DATA TO USE =>
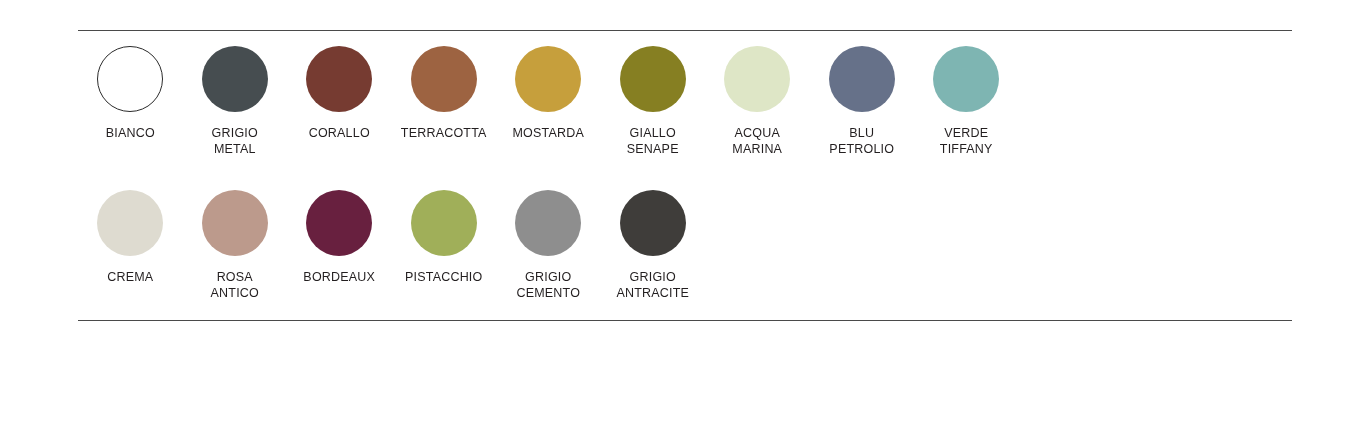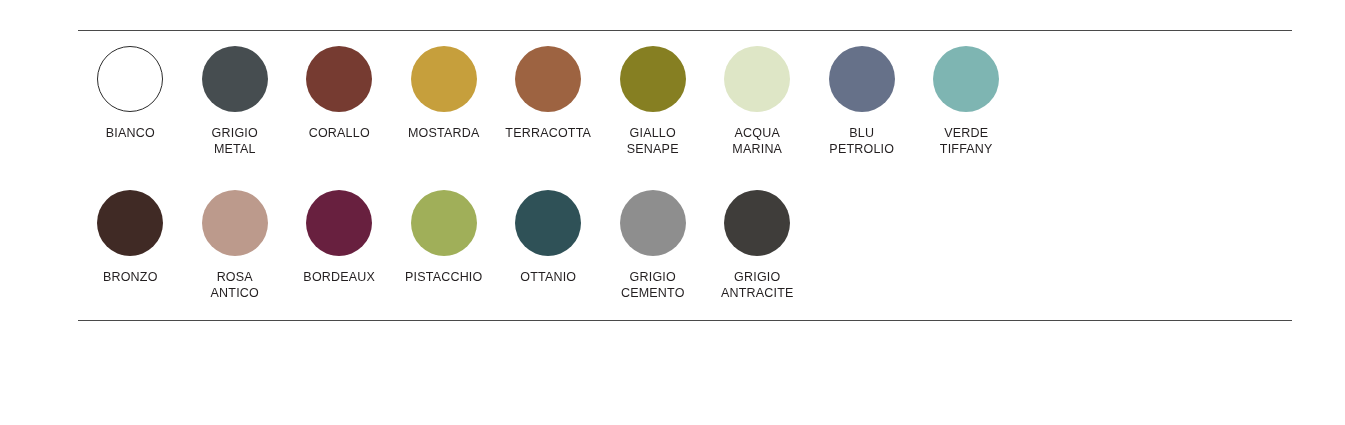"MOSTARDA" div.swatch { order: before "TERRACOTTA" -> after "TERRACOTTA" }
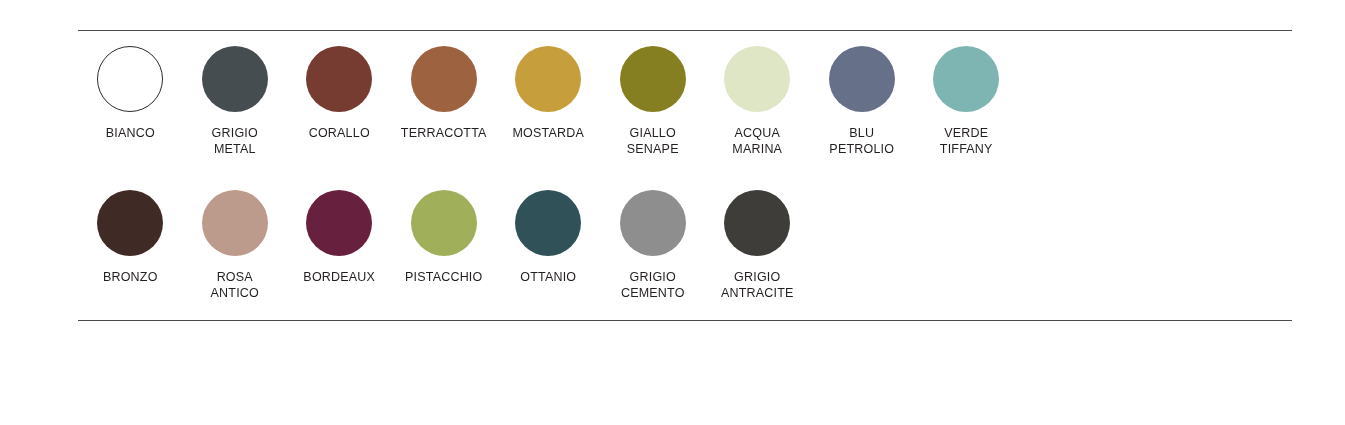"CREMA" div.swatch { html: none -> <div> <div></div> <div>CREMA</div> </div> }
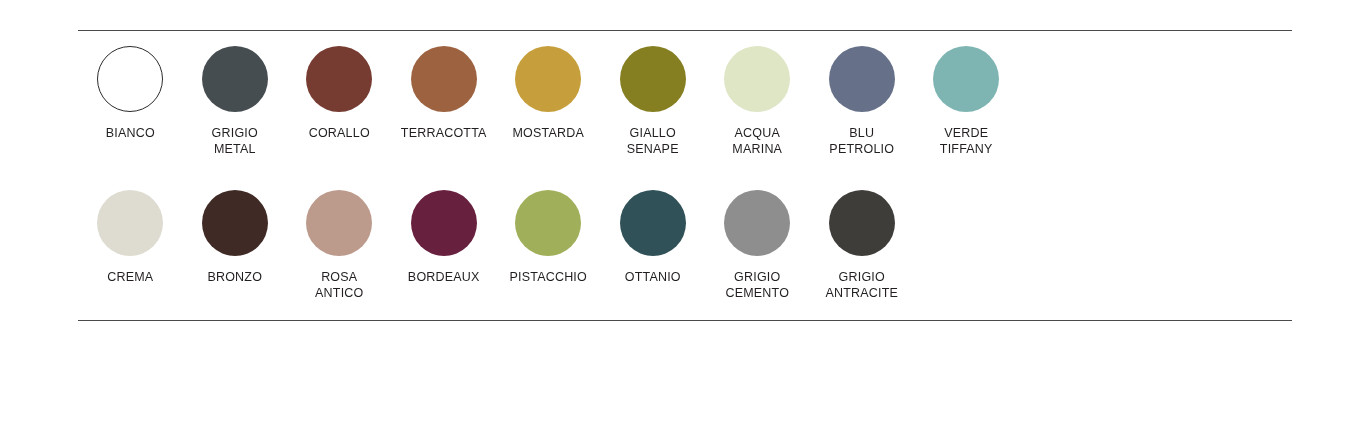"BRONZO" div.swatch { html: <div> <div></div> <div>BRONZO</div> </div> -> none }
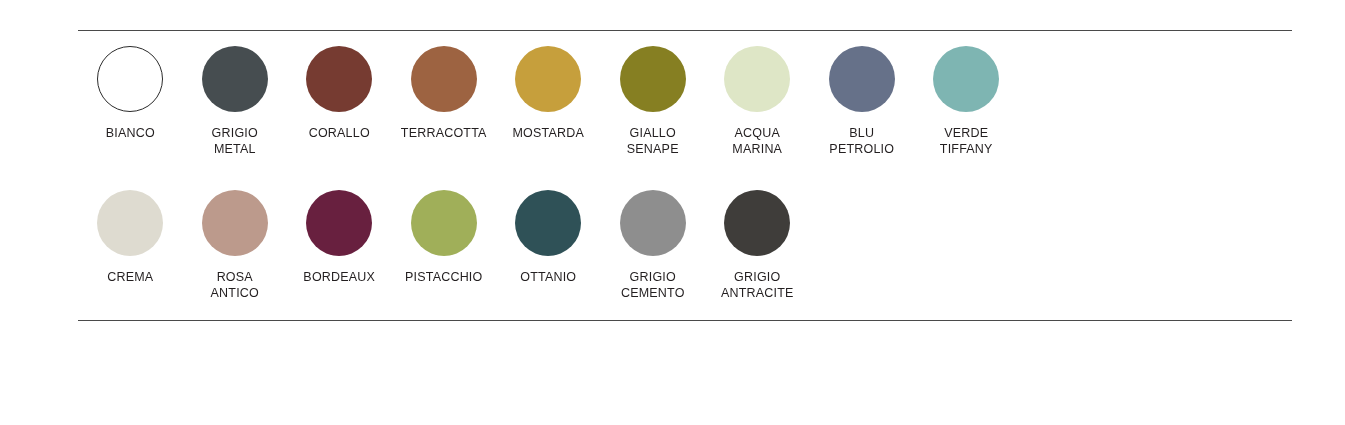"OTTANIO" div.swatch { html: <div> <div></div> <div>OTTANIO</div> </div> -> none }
...
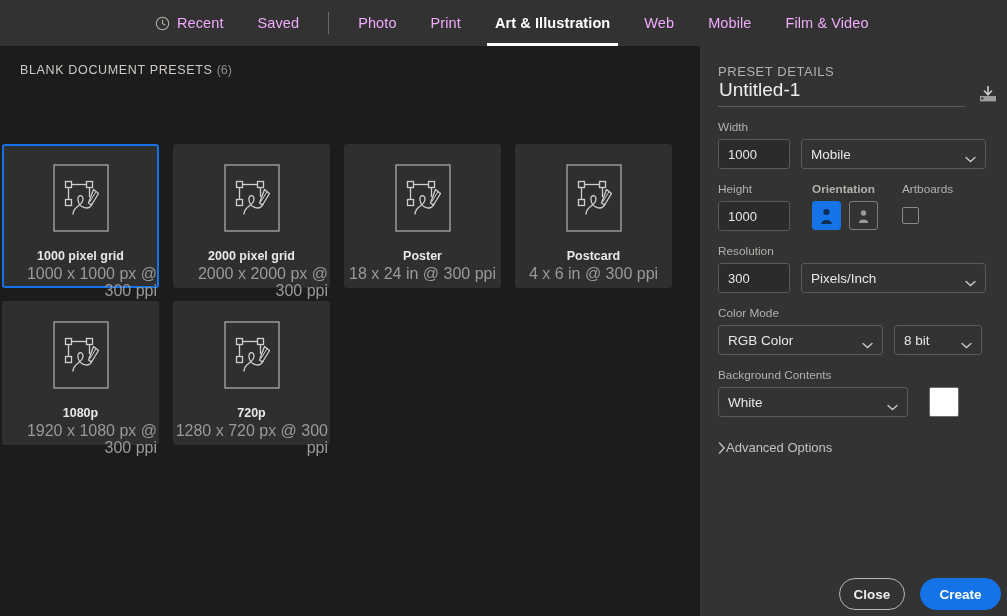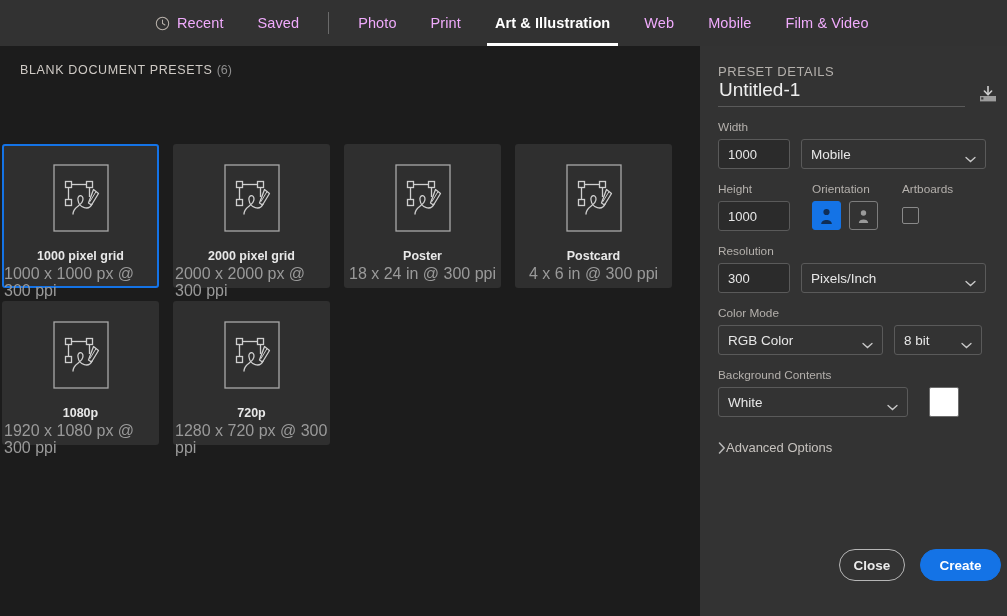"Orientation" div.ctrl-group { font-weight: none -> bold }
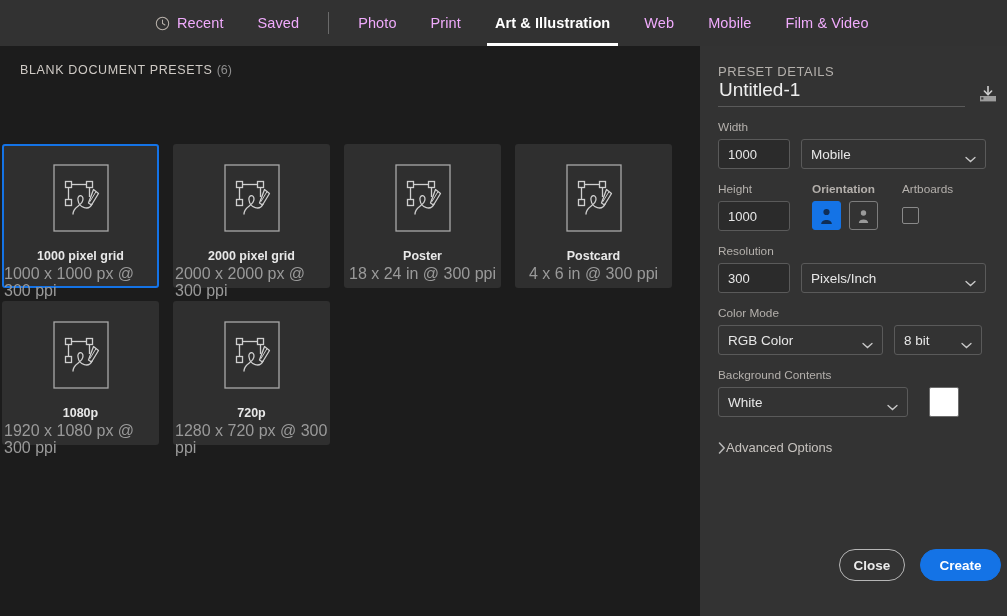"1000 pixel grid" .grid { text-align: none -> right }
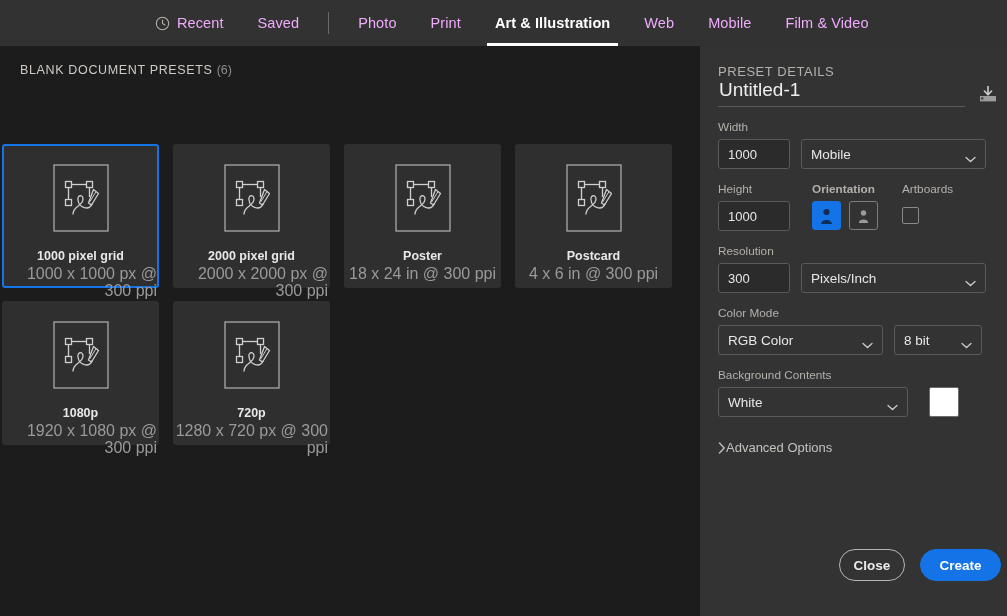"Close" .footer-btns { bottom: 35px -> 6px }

YOUR TASK => Only the lines starting at the one that includes "font-weight: none ->" and ending at the one that includes "bottom: 35px ->" should be retyped, exactly, from the records above; no pictures.

EXERCISE RESULT =>
"Orientation" div.ctrl-group { font-weight: none -> bold }
"1000 pixel grid" .grid { text-align: none -> right }
"Close" .footer-btns { bottom: 35px -> 6px }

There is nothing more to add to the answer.